(Front-end code change data)
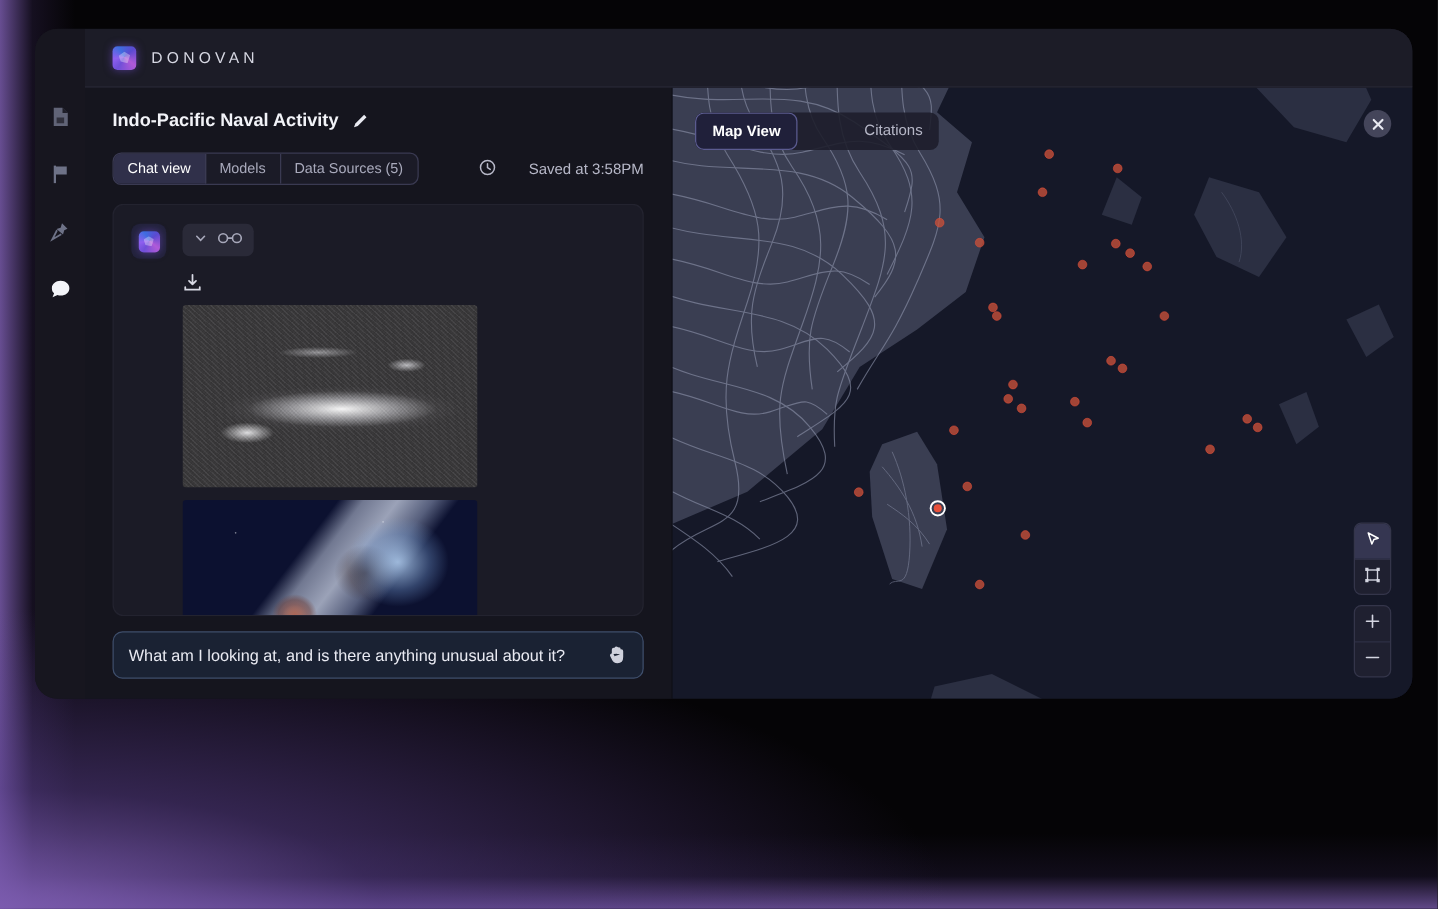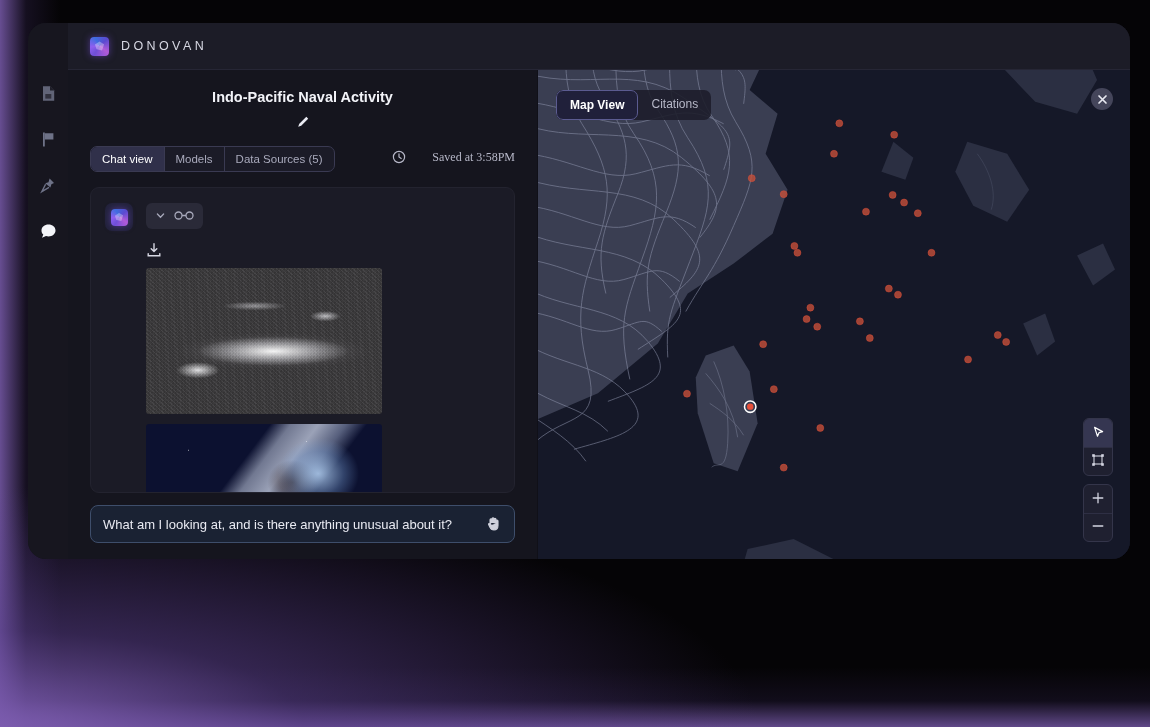--- a/index.html
+++ b/index.html
@@ -112,7 +112,7 @@
   }
   #chat-title-row {
     display: flex; align-items: center; gap: 10px;
-    padding: 0 22px; margin-bottom: 17px; flex-direction: column;
+    padding: 0 22px; margin-bottom: 17px;
   }
   #chat-title { color: #f2f3f8; font-size: 14.5px; font-weight: 600; }
   #edit-title { color: #e9eaf2; cursor: pointer; display:flex; }

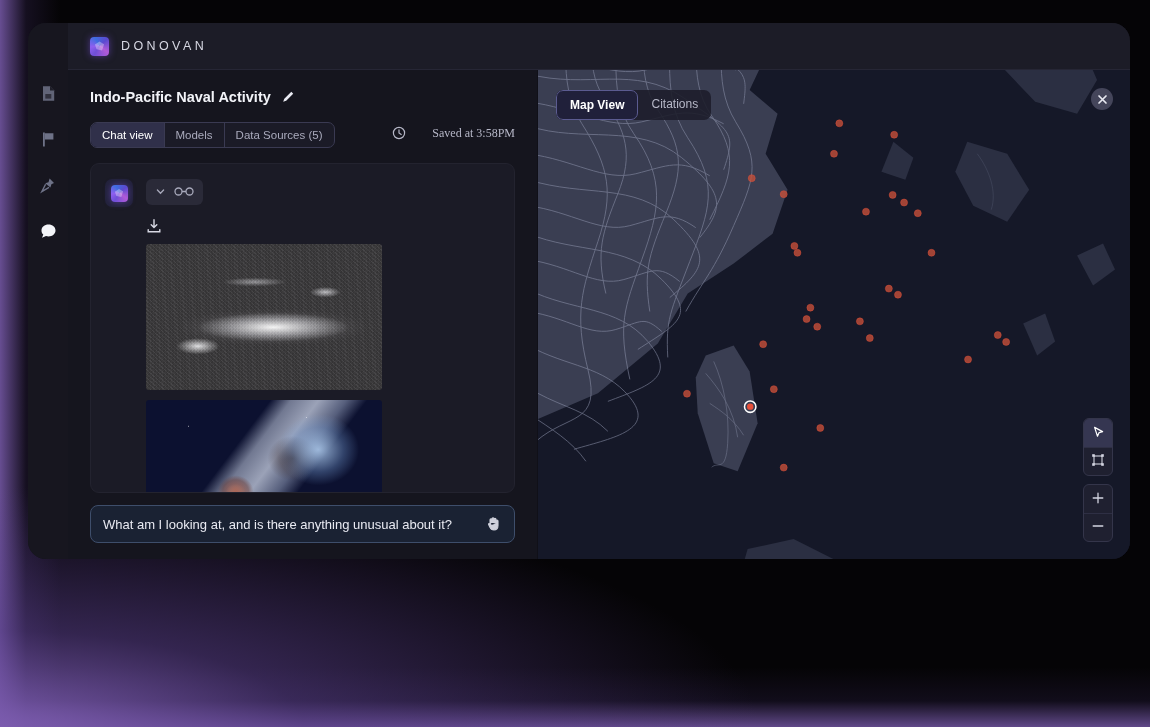--- a/index.html
+++ b/index.html
@@ -253,6 +253,7 @@
     border-radius: 7px;
     overflow: hidden;
     z-index: 4;
+    gap: 40px;
   }
   .mtab { font-size: 12px; color: #b6b7c7; padding: 7px 13px; cursor: pointer; }
   .mtab.active {

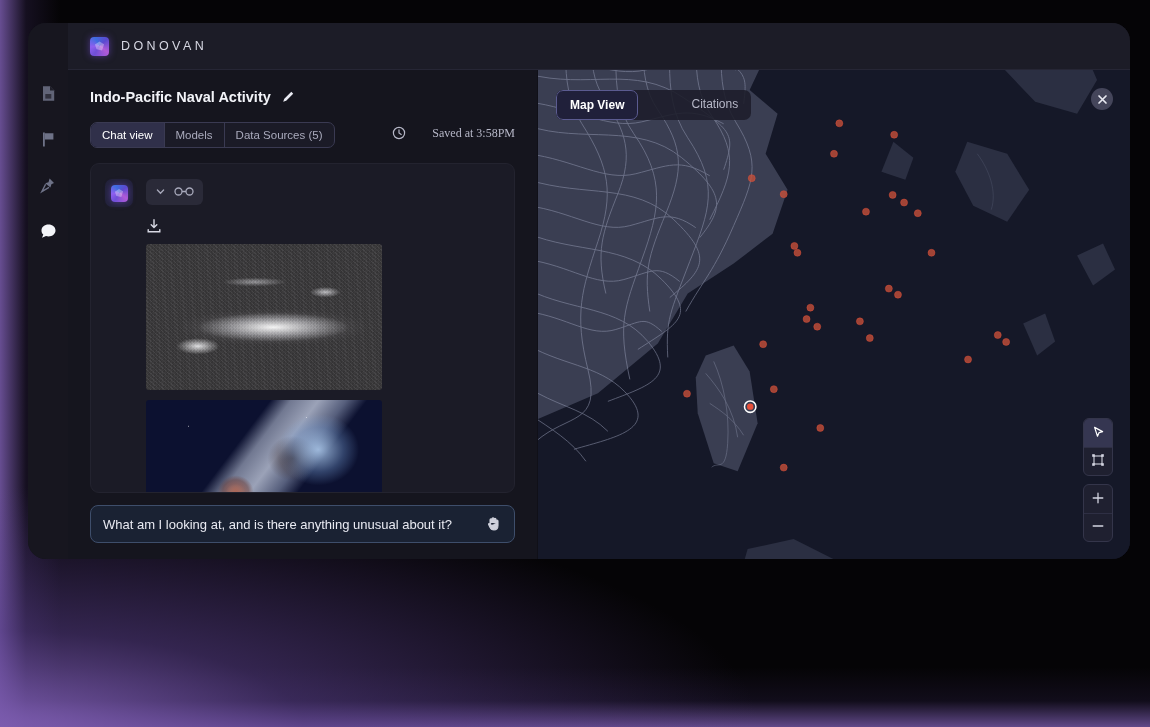--- a/index.html
+++ b/index.html
@@ -139,8 +139,8 @@
   .tab.active { background: #30304a; color: #ffffff; font-weight: 400; }
   #saved {
     margin-left: auto;
-    display: flex; gap: 26px;
-    color: #b7b8c8; font-size: 12px; font-family: Liberation Serif, serif;
+    display: flex; align-items: center; gap: 26px;
+    color: #b7b8c8; font-size: 12px;
   }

● **ACTIVITY**
Using the data above, write out every line exactly, leaving the images behind.

● **SOLVED PROBLEM**
--- a/index.html
+++ b/index.html
@@ -112,7 +112,7 @@
   }
   #chat-title-row {
     display: flex; align-items: center; gap: 10px;
-    padding: 0 22px; margin-bottom: 17px; flex-direction: column;
+    padding: 0 22px; margin-bottom: 17px;
   }
   #chat-title { color: #f2f3f8; font-size: 14.5px; font-weight: 600; }
   #edit-title { color: #e9eaf2; cursor: pointer; display:flex; }

--- a/index.html
+++ b/index.html
@@ -253,6 +253,7 @@
     border-radius: 7px;
     overflow: hidden;
     z-index: 4;
+    gap: 40px;
   }
   .mtab { font-size: 12px; color: #b6b7c7; padding: 7px 13px; cursor: pointer; }
   .mtab.active {

--- a/index.html
+++ b/index.html
@@ -139,8 +139,8 @@
   .tab.active { background: #30304a; color: #ffffff; font-weight: 400; }
   #saved {
     margin-left: auto;
-    display: flex; gap: 26px;
-    color: #b7b8c8; font-size: 12px; font-family: Liberation Serif, serif;
+    display: flex; align-items: center; gap: 26px;
+    color: #b7b8c8; font-size: 12px;
   }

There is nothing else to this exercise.